Wyden and Baker credited ONAMI and the Oregon State Venture Fund for previous investments that propelled HD+ to an investor-ready position. Their initial support was the financial springboard for HD+ to advance its technology to a point that the company could receive outside funding. The company has already returned the favor by creating 36 new family wage jobs within the region and intends to continue expanding its team in the months ahead.
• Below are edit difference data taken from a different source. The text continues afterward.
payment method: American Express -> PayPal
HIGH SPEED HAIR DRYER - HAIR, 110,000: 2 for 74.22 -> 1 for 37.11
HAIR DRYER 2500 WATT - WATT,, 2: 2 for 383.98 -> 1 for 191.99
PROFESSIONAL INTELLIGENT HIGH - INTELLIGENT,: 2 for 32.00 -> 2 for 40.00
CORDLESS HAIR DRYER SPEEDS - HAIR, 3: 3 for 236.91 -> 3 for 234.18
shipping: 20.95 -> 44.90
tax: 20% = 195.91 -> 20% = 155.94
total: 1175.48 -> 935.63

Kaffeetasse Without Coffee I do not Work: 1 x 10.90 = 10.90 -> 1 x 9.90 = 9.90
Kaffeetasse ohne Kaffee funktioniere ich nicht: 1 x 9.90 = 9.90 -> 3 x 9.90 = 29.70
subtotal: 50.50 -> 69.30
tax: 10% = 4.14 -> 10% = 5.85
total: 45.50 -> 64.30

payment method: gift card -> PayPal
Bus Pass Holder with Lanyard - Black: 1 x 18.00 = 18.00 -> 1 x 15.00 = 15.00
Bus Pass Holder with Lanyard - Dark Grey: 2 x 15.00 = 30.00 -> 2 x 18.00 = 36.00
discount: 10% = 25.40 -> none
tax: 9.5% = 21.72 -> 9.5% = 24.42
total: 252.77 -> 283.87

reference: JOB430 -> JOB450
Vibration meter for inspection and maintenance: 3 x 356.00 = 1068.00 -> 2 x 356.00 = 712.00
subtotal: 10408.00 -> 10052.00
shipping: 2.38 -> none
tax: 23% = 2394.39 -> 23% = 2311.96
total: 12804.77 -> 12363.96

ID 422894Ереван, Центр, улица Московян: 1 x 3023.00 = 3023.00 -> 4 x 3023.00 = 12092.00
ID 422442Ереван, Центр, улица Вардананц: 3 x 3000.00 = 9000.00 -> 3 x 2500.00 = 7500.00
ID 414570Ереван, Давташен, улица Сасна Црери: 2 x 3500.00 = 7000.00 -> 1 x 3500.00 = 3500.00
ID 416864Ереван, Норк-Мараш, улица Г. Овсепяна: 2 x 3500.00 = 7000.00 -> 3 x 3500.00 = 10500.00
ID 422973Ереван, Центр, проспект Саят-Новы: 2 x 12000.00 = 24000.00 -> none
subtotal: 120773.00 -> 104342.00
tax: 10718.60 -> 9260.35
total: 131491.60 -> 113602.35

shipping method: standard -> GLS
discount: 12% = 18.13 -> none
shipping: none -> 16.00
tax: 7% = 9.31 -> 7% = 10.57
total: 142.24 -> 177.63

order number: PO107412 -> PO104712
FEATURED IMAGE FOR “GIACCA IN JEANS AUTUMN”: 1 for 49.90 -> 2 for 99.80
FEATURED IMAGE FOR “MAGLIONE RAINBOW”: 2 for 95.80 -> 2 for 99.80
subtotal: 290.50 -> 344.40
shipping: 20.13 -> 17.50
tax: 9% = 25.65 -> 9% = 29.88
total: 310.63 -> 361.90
Currently, the standard of care for most kidney patients is a series of four-hour treatments, three times per week at a dialysis clinic, a rigorous regime that can be both physiologically and emotionally taxing. The HD+ system is intended to offer a gentler treatment that will be easier on the patient and more affordable for dialysis providers.
Since 2005, Wyden has helped secure more than $45 million in appropriations for ONAMI. Major developments in Oregon’s commitment to nanotechnology:
January 2002 - With Oregon Business Council as his partner, Wyden helps launch the Oregon Business Summit. In the opening speech at the summit, he calls for investment in nanotech to increase Oregon's prospects as a future hub for commercial nanotechnology.
June 2004 – The Congressional Nanotechnology Caucus is created with U.S. Senator Ron Wyden as co-chair. The caucus is created to promote nanotechnology, educate policy makers about this emerging area, and facilitate communications between industrial and academic researchers and the Hill.
December 2005 – U.S. Senators Ron Wyden (D-OR) and Gordon Smith (R-OR) announce that Oregon will receive $5 million in funding for nanotechnology projects for the Oregon Nanoscience and Microtechnologies Institute (ONAMI ).
February 2006 – U.S. Senators Ron Wyden (D-OR) and Gordon Smith (R-OR) win an $8 million appropriation for the Oregon Nanoscience and Microtechnologies Institute (ONAMI) to oversee a new Oregon nanotechnology center.
December 2006 – The full U.S. Senate approves a Defense appropriations bill, which includes more than $11 million for Oregon nanotechnology projects through the Oregon Nanoscience and Microtechnologies Institute (ONAMI). The legislation includes significant funding for research and development of new medical, energy and other technologies with the potential for both defense and commercial applications.
July 2008 – U.S. Senators Ron Wyden (D-OR.) and Olympia J. Snowe (R-ME) introduce the Nanotechnology Innovation and Prize Competition Act. The bill would authorize the Department of Commerce to administer prize competitions in up to four nanotechnology categories: green nanotechnology, alternative energy, human health and commercialization of consumer products.
March 2010 – In an effort to develop the next generation of scientists and engineers leading innovation in nanotechnology, U.S. Senators Ron Wyden (D-Ore.) and Olympia Snowe (R-ME) introduce the Promote Nanotechnology in Schools Act to help schools such as community colleges, universities, and even high schools purchase the advanced equipment needed to educate students and train workers in this emerging field.